Hickories: Why to Plant Them and How to Grow Them
Copyright 2013 by John H Rosenfeld and Hans C. Rosenfeld [GNTF co-founders]
Go Native Tree Farm is a volume grower of the six species of hickories (Carya sp.) native to PA and the northeast US. The list includes Shagbark Hickory (C. ovata), Shellbark Hickory (C.
laciniosa), Mockernut (C. tomentosa or C. alba), Bitternut (C. cordiformis), Pignut (C. glabra), and Red Hickory (C. ovalis). Here is a short essay on why you should include them in your
planting project and how we can help you to do it successfully.
Why Plant Hickories?
Most of the mid-Atlantic region of the eastern US is called oak-hickory forest because oaks and hickories constitute over half of the climax forest trees in our area. Even when the chestnut was
a dominant forest tree, areas with alkaline limestone-based soils were home to hickory forests. Chestnuts and most oaks do not like limestone-based soils, so hickories predominated in these areas. The original name for Lancaster, PA was Hickorytown (before they cut them all down and changed the name).

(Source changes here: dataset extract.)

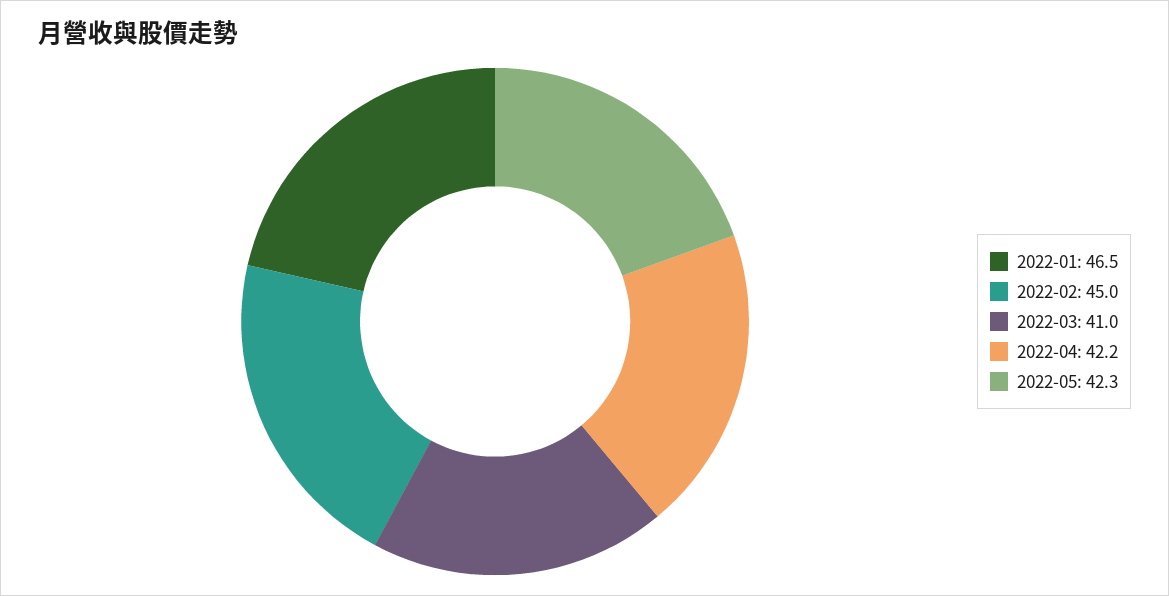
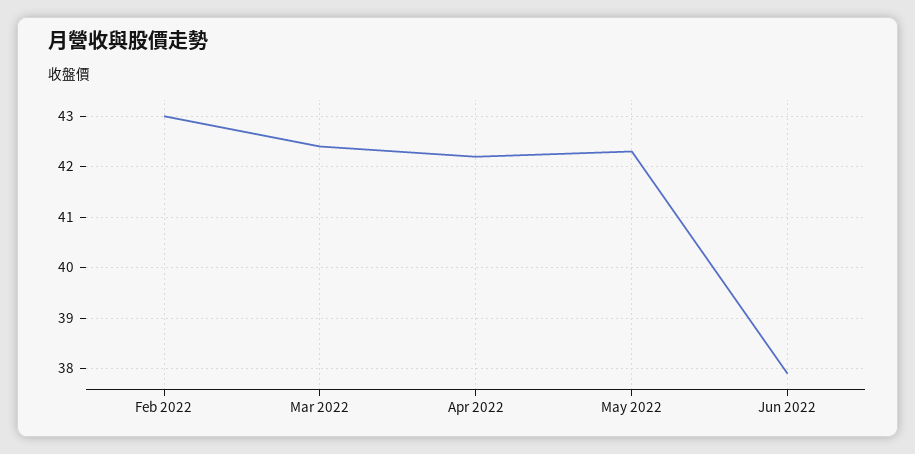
2022-01: 46.5 -> none
2022-02: 45 -> 43
2022-03: 41 -> 42.5
Jun 2022: none -> 38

Most native plant nurseries offer the oak species, but hickories have been hard to find in commerce, and have suffered from a lack of established growing techniques. How can you have an oak-hickory forest, if you don’t have any hickories? Nearly 200 species of butterflies and moths call hickories their food source, as well as countless animals that eat the nuts (including people). The wood is famously tough and resistant, and the fall yellow leaf colors are outstanding. With their large taproots, hickory trees will not lift up sidewalks or blow over easily in wind storms. This same taproot is also a wonderful solution to stream banks and hill restoration projects. When fully grown, they make a stately shade tree.
How to Plant Hickories
Hickories spend the first three to five years of their lives working to build a strong taproot, before growing even one foot in height above ground. This habit has confounded nurserymen until recently, and has given the genus a reputation as “difficult to transplant”. We have spent over ten years working on improved growing procedures for hickories, with a goal to solve this problem and introduce hickories into more widespread acceptance. First we describe the mistakes others have made in the past, to show why it is important to accommodate nature rather than attempt to fight it, if you want good results.

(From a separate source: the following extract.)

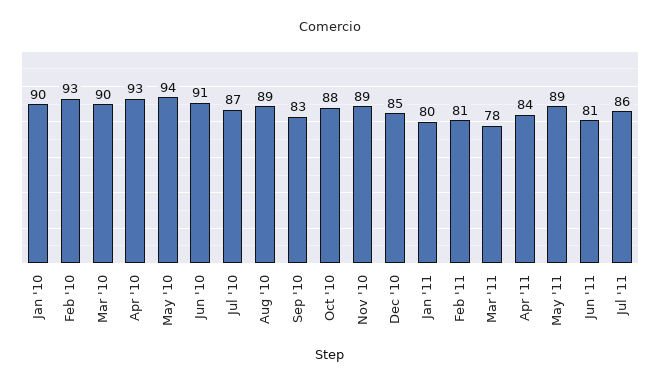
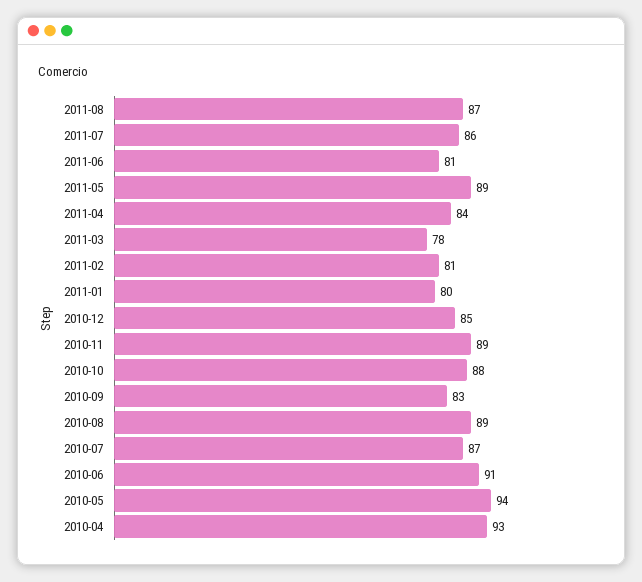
Jan '10: 90 -> none
Feb '10: 93 -> none
Mar '10: 90 -> none
2011-08: none -> 87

If hickory saplings are not handled well, they will not survive transplanting or die before they reach maturity. Here are examples of how not to grow hickories.
1) Bare Root Transplants. Because the hickory taproot is so vital, damaging it or chopping it to close to the ground surface will invariably damage or kill the plant. This is a common past mistake. The photo shows a sapling that was started in the ground, and then was extracted using a shallow tree spade. The taproot was chopped barely ten inches below the ground surface. Most of the taproot and feeder roots were lost during this process. Unfortunately, nearly all spades used for “balled & burlap” tree transplants also do not have the depth capability to avoid this problem. Attempts to transplant hickories in this manner will result in high mortality. Chopping a live plant into two pieces is a good example of a bad practice.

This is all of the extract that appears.